7/11/2006

IKEA Nation

On Sunday I ventured into an IKEA store for the first time. My purpose was to buy a new kitchen table, but I also wanted to experience this Scandinavian furniture phenomenon that many of my friends revere. And after a two-hour foray inside this giant big-box slice of Sweden, I think their appreciation is well-founded.
At first the names of their products--a bed named "HORESUND" and a lamp called "PULT"--can be off-putting. But after you realize how well-designed and durable these space-saving and solid wood furnishings are, you think of those odd names as just Old World charm. It's Beowulf, but for your kitchen and bath.
And I like IKEA's DIY system of shopping. First, you write down the aisle and bin numbers of your chosen artifact from the maze of showrooms. Then you retrieve it from a warehouse that rivals the storage room in the last scene of Raiders of the Lost Ark. It makes a lot of sense when you consider the alternative of waiting on a sales staff to find and move your order.

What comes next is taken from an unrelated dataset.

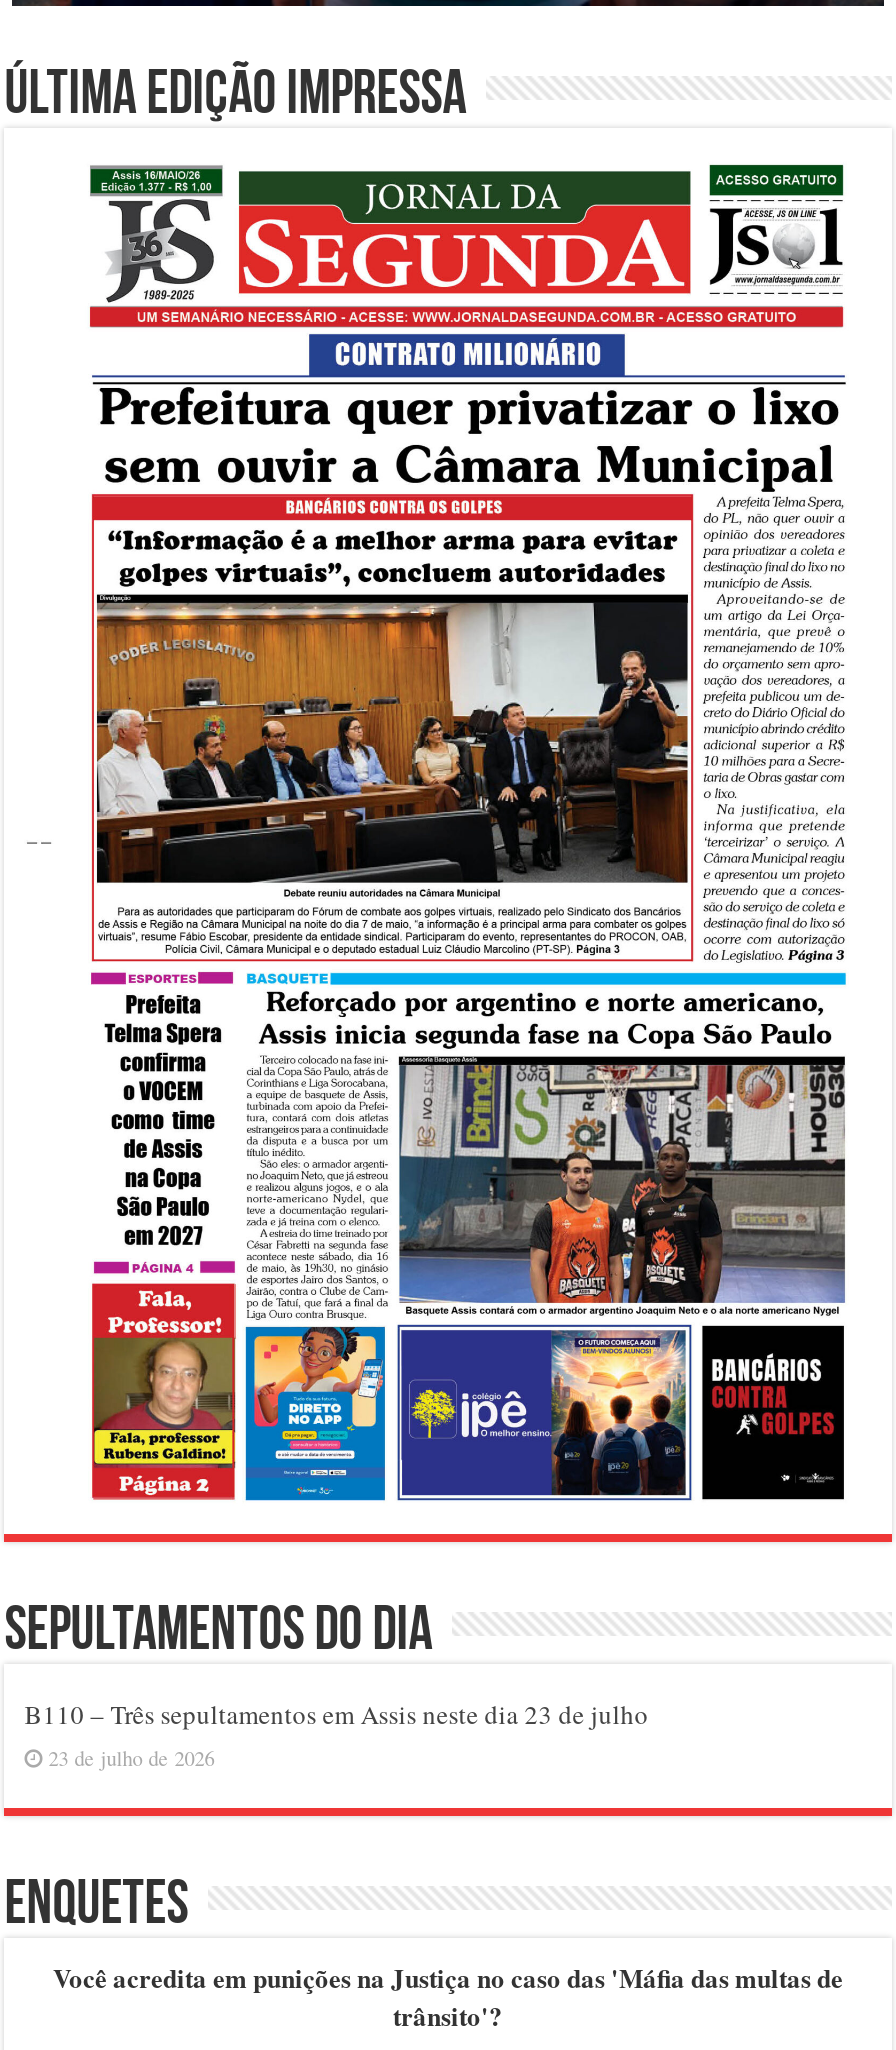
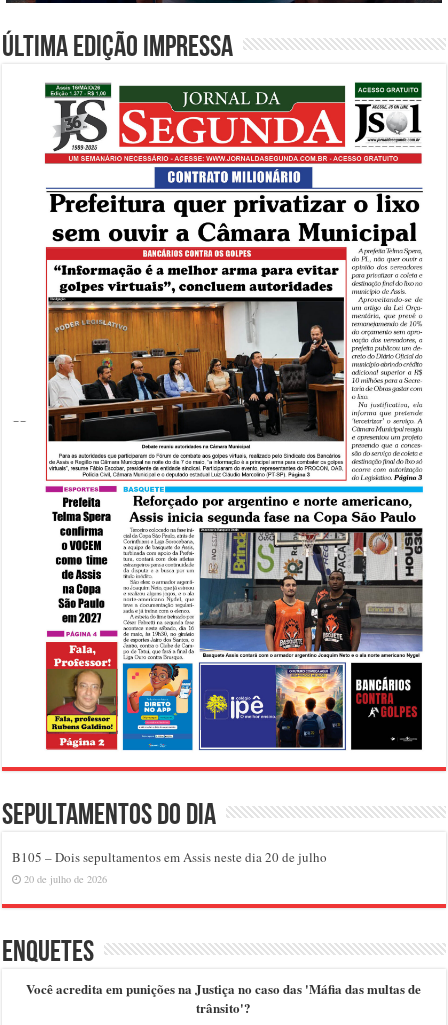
- B110 – Três sepultamentos em Assis neste dia 23 de julho
+ B105 – Dois sepultamentos em Assis neste dia 20 de julho

- 23 de julho de 2026
+ 20 de julho de 2026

Building my new furniture took about an hour in the evening, and required no more expertise or special tools than what one would use to hang a picture. One unique thing is that IKEA furniture never comes with extra screws or washers. You use everything they give you. I wonder how much money they save by doing that? A colleague of mine suggested that if IKEA ever decided to make a car--it would come in cardboard box the size of a large pizza and require only a screw driver and an allen wrench to assemble. I don't doubt it, but would it be big enough carry home a nice-looking BJORKUDDEN table?